* **Requirement**: Would you please return the lines of the entries below starting at the line that has "участия учреждений культуры" and ending at the line that has "font-size: 13px ->", both included, exactly as they are?

Top of Data shown

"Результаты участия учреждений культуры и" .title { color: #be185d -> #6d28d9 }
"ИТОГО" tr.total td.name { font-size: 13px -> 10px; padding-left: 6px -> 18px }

Bottom of Data shown
Top of Data shown

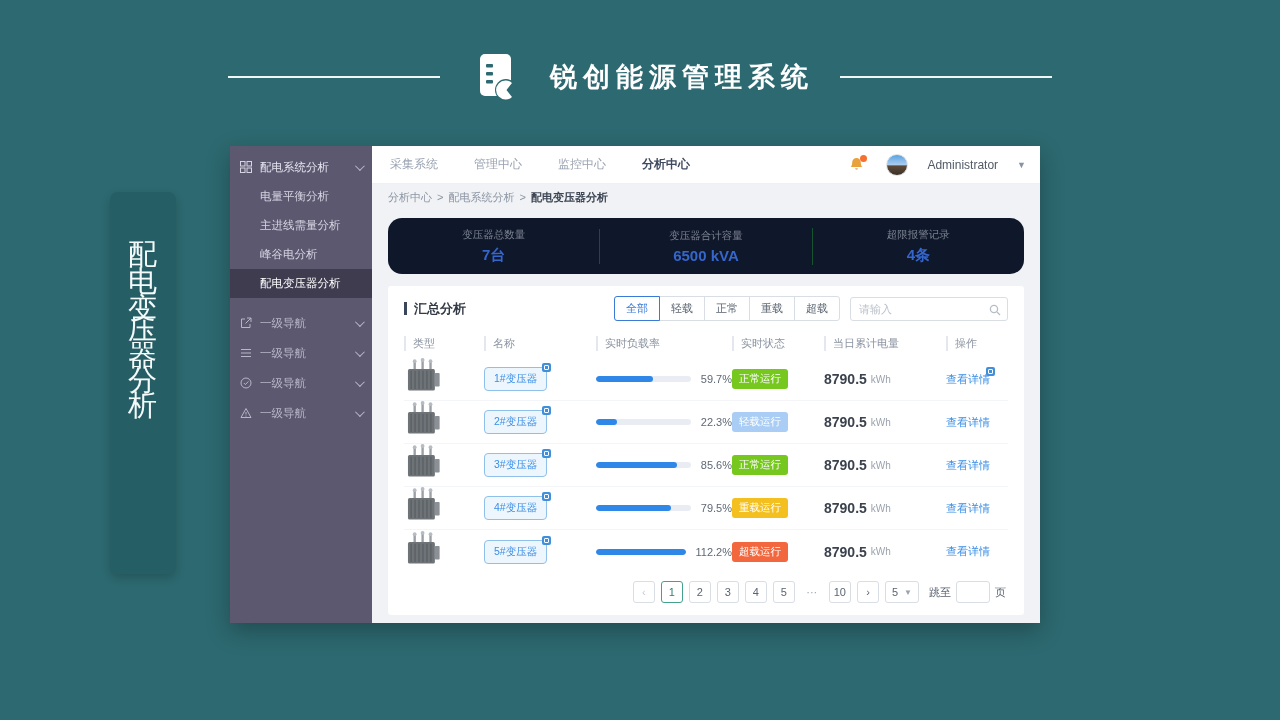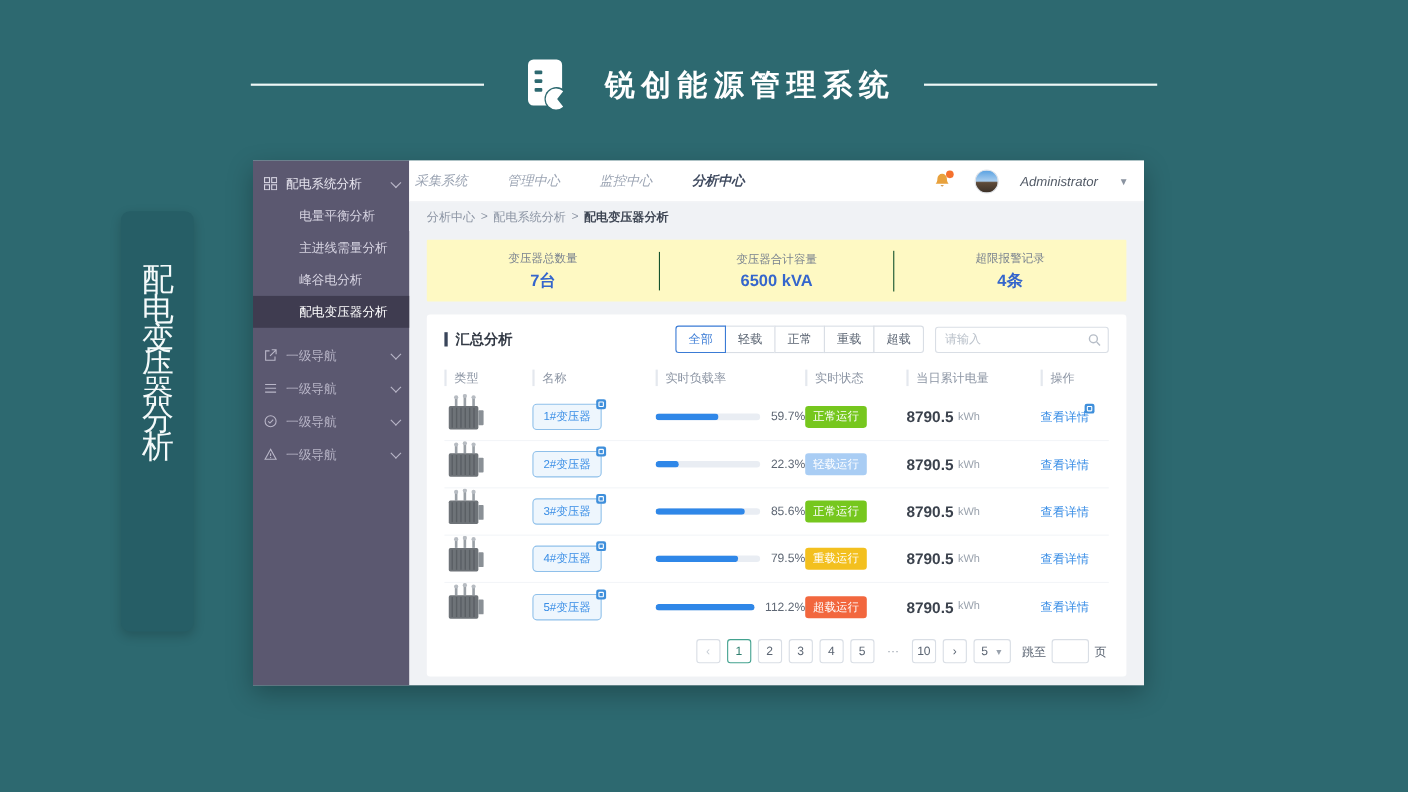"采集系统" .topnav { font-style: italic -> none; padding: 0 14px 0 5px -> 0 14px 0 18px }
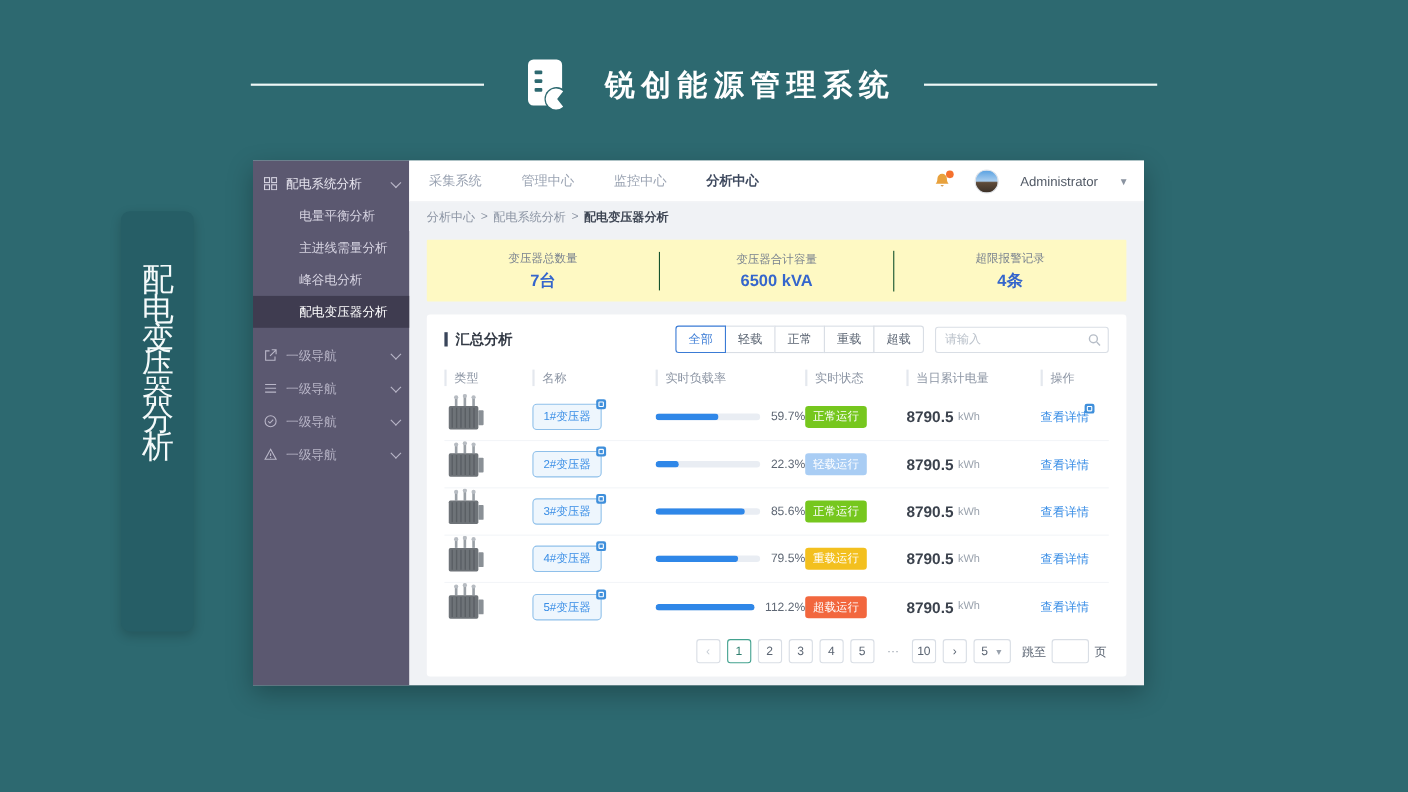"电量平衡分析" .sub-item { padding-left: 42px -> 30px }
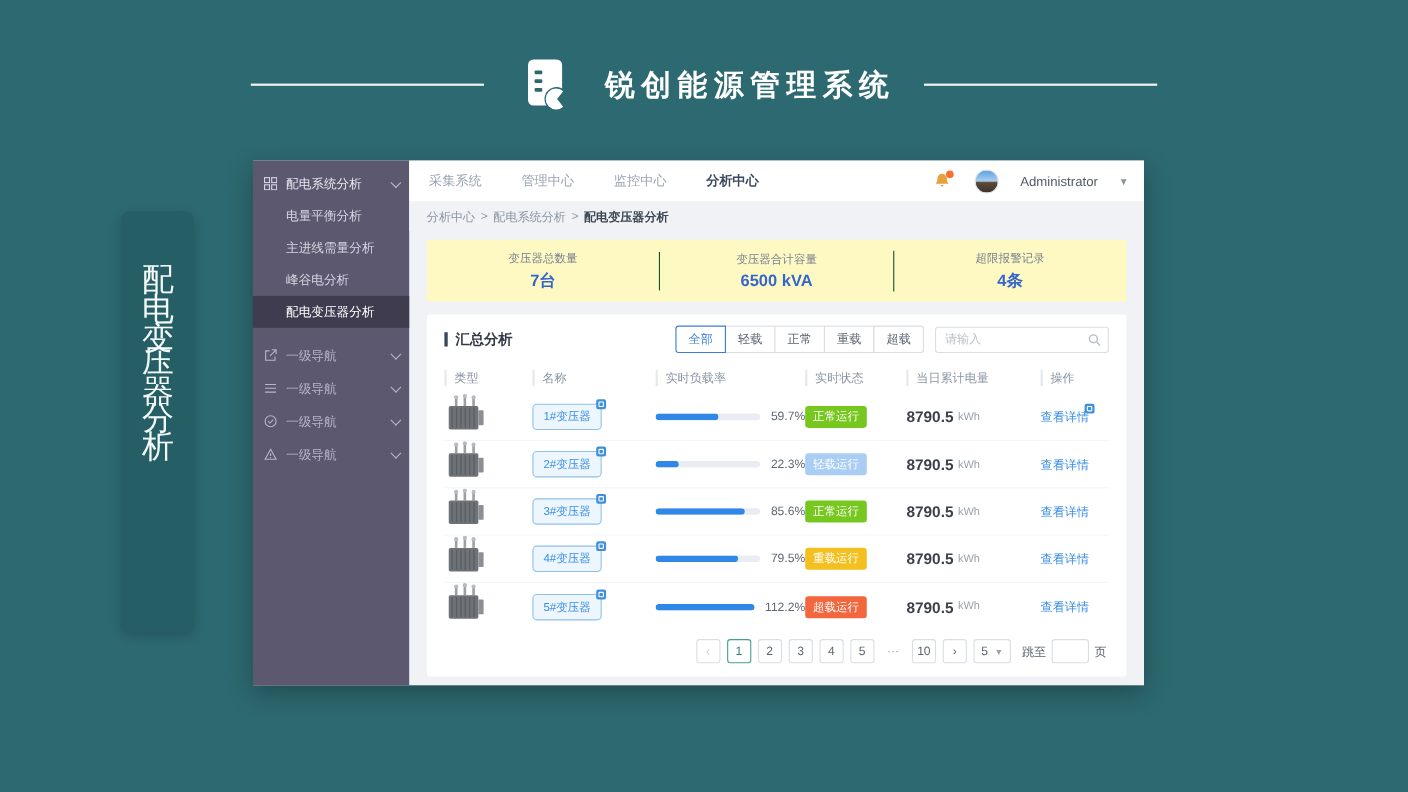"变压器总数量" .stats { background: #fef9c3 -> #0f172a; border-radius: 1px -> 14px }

Bottom of Data shown

* **Answer box**:
"Результаты участия учреждений культуры и" .title { color: #be185d -> #6d28d9 }
"ИТОГО" tr.total td.name { font-size: 13px -> 10px; padding-left: 6px -> 18px }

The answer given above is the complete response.